04 Jul Hedy Lamarr
The actress Hedy Lamarr (1914-2000) has always intrigued me. Her name was the same as my mother’s. Hedy, derived from either Hedwig or Hedvig was a name rarely given to babies born in the United States. The name peaked in the 1940’s, I’ll bet because of Ms. Lamarr.
I imagine that Hedy Lamarr’s fame somehow gave a boost to Hedy Johnson and her uncommon name. Not only that, we kids thought they looked very much alike. Perhaps that was a boost to us too.
What I didn’t realize until a few years ago was Hedy Lamarr’s World War II connection. Recently I saw that Extraordinary Women: Hedy Lamarr was scheduled to air on our PBS station.
Of course I had to watch it. The other Hedy.
Born in Vienna in 1913, Ms. Lamarr was named Hedwig Eva Maria Kiesler by her Jewish parents.
My mother was born Hedvig (the Scandinavian version of the name) Elizabeth Johnson in 1921. She always liked to say that she was named after a Queen of Sweden.
Hedy Kiesler began her acting career in Europe as a teenager. She went to Berlin in 1931 and the next year was cast in the controversial Czech film Ecstasy. The movie is remembered for Hedy’s brief nude scenes and the one in which she has an orgasm. Only her face is shown but that was shocking to the audiences of the day. Ecstasy was banned in Germany and, of course, in America.
In 1933 she married Austrian Friedrich Mandl, a wealthy armaments dealer and prominent fascist. He forbade his trophy bride to return to acting. At their mansion guests included such dignitaries as Sigmund Freud and Benito Mussolini. The more Hitler’s oppressive policies increased, the more Hedy hated her husband’s dealings with him and his cronies.
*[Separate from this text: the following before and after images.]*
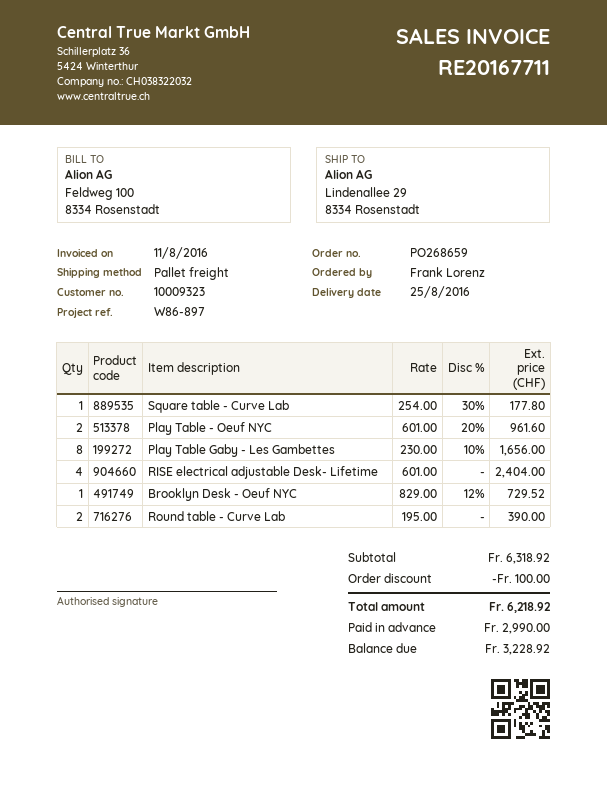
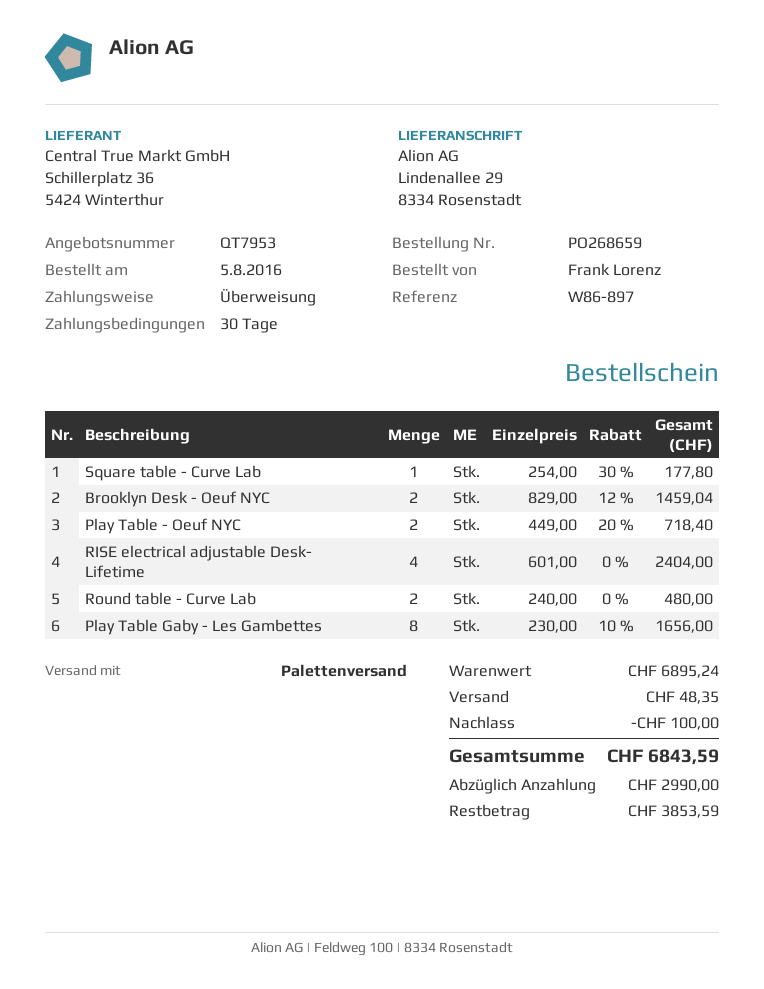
Play Table - Oeuf NYC: 2 x 601.00 - 20% = 961.60 -> 2 x 449.00 - 20% = 718.40
Brooklyn Desk - Oeuf NYC: 1 x 829.00 - 12% = 729.52 -> 2 x 829.00 - 12% = 1459.04
Round table - Curve Lab: 2 x 195.00 = 390.00 -> 2 x 240.00 = 480.00
subtotal: 6318.92 -> 6895.24
shipping: none -> 48.35
total: 6218.92 -> 6843.59
balance: 3228.92 -> 3853.59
In the summer of 1937 she fled to London taking with her the valuable jewels Mandl had given her.
Once in London Hedy learned that MGM head Louis B. Mayer was scouting for top European actors who had fled from Germany. She met him and managed to get aboard the ocean liner he was taking to return to New York. During the voyage Mayer agreed to give Hedy a contract, but she had to change her German Jewish name to something more suitable, more “Hollywood.” Thus, Hedy Lamarr.
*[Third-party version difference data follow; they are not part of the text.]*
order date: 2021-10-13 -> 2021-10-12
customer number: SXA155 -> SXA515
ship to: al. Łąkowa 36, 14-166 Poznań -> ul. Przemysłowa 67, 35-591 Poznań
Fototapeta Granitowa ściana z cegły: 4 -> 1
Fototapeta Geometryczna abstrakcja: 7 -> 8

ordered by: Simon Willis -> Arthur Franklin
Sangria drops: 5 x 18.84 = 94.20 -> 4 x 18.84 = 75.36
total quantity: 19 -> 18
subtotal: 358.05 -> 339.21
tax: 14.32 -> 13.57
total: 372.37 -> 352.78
In spite of immediate stardom in her new home country, Ms. Lamarr was unable to fully enjoy her success knowing what was happening to fellow Austrians, her Jewish neighbors and family. Once the U.S. was officially at war, she jumped right in to help the government sell war bonds. She also served food and danced with the troops at the Hollywood Canteen.
Then, distressed by the reports of the German U-boats sinking Allied ships and prevented critical supplies from getting to Europe, Hedy teamed up with a talented musical composer, George Antheil, to develop a radio-controlled communication system which would allow Allied submarines to accurately guide their torpedoes toward the enemy submarines. What? No one in Hollywood realized that Hedy Lamarr was an intellectual! During her marriage to Mandl she was in a position to sit back during gatherings at the mansion and absorb the technical conversations of some of the brightest minds of the day, those who were associated with her husband’s armaments’ firm.
Their invention received a patent in 1942 but was rejected by the U.S. government. Hedy Lamarr returned to her film career. The decade of the ’40s was her heyday! The glamorous brunette known as “The Most Beautiful Woman in Film,” starred alongside Hollywood’s leading actors … Clark Gable, Spencer Tracy, John Garfield, Victor Mature.
By the time the ’40s were over, Hedy had been married and divorced three times. Her beauty was fading, and so were her acting opportunities. Hollywood was leaning toward ravishing blonde bombshells, a la Marilyn Monroe, rather than exotic brunettes.
The rest of Hedy Lamarr’s life is told is several books. Six marriages in all, none of them lasting long. Botched plastic surgeries. Even an arrest for shoplifting. No money, poor health.
Then in the 1990s mobile phone developers needed a way for their wireless phones to communicate with each other without jamming. An updated version of Hedy and George Antheil’s patented invention became the basis for much of our wireless technology today!
Amazingly, once again, Hedy Lamarr was rich and famous. Not for her looks but for her genius.
Rob Walters
Posted at 18:46h, 07 JulyNice blog. One nitpick: she was actually born in 1914, though many reports get it wrong. Her’s was an interesting life. My book Spread Spectrum: Hedy Lamarr and the mobile phone gives more details of the invention and its role in modern wireless systems.
Pat DiGeorge
Posted at 05:35h, 08 JulyThanks Rob. I made the correction. I am so glad that you read my blog post!